Nothing outside the range is wanted. Repeat exactly the lines below from the one with "flex:1; display:flex; align-items:center;" through the one with "font-size:22px; font-weight:bold; letter-spacing:4px;".

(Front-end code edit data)
##########
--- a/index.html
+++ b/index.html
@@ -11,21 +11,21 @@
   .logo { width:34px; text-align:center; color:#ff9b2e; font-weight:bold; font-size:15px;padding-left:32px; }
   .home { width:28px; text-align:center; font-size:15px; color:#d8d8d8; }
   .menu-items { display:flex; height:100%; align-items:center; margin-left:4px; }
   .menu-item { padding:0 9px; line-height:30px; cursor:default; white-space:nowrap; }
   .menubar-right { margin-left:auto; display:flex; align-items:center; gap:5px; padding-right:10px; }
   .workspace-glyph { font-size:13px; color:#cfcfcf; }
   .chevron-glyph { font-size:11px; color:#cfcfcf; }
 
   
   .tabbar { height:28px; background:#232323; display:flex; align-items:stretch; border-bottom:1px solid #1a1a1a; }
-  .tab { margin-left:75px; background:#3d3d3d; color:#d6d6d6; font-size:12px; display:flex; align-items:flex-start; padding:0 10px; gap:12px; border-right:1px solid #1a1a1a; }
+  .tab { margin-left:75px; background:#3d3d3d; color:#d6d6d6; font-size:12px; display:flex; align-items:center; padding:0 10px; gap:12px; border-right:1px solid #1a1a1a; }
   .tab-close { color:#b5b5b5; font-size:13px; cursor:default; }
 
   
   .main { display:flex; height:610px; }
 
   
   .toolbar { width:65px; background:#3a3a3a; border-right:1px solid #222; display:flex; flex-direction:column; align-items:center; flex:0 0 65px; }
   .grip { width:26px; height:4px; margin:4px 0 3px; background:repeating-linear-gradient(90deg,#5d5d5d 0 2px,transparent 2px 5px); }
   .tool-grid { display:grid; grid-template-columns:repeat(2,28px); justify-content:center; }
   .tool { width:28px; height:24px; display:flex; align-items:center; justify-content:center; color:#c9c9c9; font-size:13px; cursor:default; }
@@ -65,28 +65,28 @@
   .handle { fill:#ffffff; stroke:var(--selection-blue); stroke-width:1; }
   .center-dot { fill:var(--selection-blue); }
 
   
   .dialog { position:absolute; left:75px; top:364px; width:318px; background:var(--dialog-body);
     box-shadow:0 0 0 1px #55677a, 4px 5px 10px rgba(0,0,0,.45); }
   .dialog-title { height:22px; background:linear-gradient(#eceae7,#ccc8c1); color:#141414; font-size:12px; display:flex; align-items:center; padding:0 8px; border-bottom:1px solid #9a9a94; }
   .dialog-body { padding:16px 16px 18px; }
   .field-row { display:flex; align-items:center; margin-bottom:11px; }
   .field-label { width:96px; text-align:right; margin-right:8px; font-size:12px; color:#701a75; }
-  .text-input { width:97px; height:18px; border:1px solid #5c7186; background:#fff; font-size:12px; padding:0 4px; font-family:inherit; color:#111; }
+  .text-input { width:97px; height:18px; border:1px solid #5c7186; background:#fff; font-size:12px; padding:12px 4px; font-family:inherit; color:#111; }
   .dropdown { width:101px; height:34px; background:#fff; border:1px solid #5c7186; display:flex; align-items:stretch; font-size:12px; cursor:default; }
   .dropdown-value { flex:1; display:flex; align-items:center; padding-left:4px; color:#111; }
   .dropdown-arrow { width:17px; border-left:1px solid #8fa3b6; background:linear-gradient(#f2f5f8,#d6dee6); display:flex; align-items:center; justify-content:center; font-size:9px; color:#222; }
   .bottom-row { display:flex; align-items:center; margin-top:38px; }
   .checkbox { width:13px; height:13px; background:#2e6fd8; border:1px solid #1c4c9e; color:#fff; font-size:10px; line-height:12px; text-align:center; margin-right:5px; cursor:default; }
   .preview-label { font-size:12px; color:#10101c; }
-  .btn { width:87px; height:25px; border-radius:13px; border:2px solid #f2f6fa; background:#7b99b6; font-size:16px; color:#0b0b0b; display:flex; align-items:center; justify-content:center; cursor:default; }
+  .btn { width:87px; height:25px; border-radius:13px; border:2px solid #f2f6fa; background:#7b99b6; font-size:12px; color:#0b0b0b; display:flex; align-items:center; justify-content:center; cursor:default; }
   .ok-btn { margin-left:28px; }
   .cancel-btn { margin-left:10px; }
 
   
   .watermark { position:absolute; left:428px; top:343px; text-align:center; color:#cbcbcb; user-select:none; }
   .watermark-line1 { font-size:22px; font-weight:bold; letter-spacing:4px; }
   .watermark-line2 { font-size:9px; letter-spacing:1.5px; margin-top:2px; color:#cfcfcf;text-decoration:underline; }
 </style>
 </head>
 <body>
##########
Task output:
   .dropdown-value { flex:1; display:flex; align-items:center; padding-left:4px; color:#111; }
   .dropdown-arrow { width:17px; border-left:1px solid #8fa3b6; background:linear-gradient(#f2f5f8,#d6dee6); display:flex; align-items:center; justify-content:center; font-size:9px; color:#222; }
   .bottom-row { display:flex; align-items:center; margin-top:38px; }
   .checkbox { width:13px; height:13px; background:#2e6fd8; border:1px solid #1c4c9e; color:#fff; font-size:10px; line-height:12px; text-align:center; margin-right:5px; cursor:default; }
   .preview-label { font-size:12px; color:#10101c; }
-  .btn { width:87px; height:25px; border-radius:13px; border:2px solid #f2f6fa; background:#7b99b6; font-size:16px; color:#0b0b0b; display:flex; align-items:center; justify-content:center; cursor:default; }
+  .btn { width:87px; height:25px; border-radius:13px; border:2px solid #f2f6fa; background:#7b99b6; font-size:12px; color:#0b0b0b; display:flex; align-items:center; justify-content:center; cursor:default; }
   .ok-btn { margin-left:28px; }
   .cancel-btn { margin-left:10px; }
 
   
   .watermark { position:absolute; left:428px; top:343px; text-align:center; color:#cbcbcb; user-select:none; }
   .watermark-line1 { font-size:22px; font-weight:bold; letter-spacing:4px; }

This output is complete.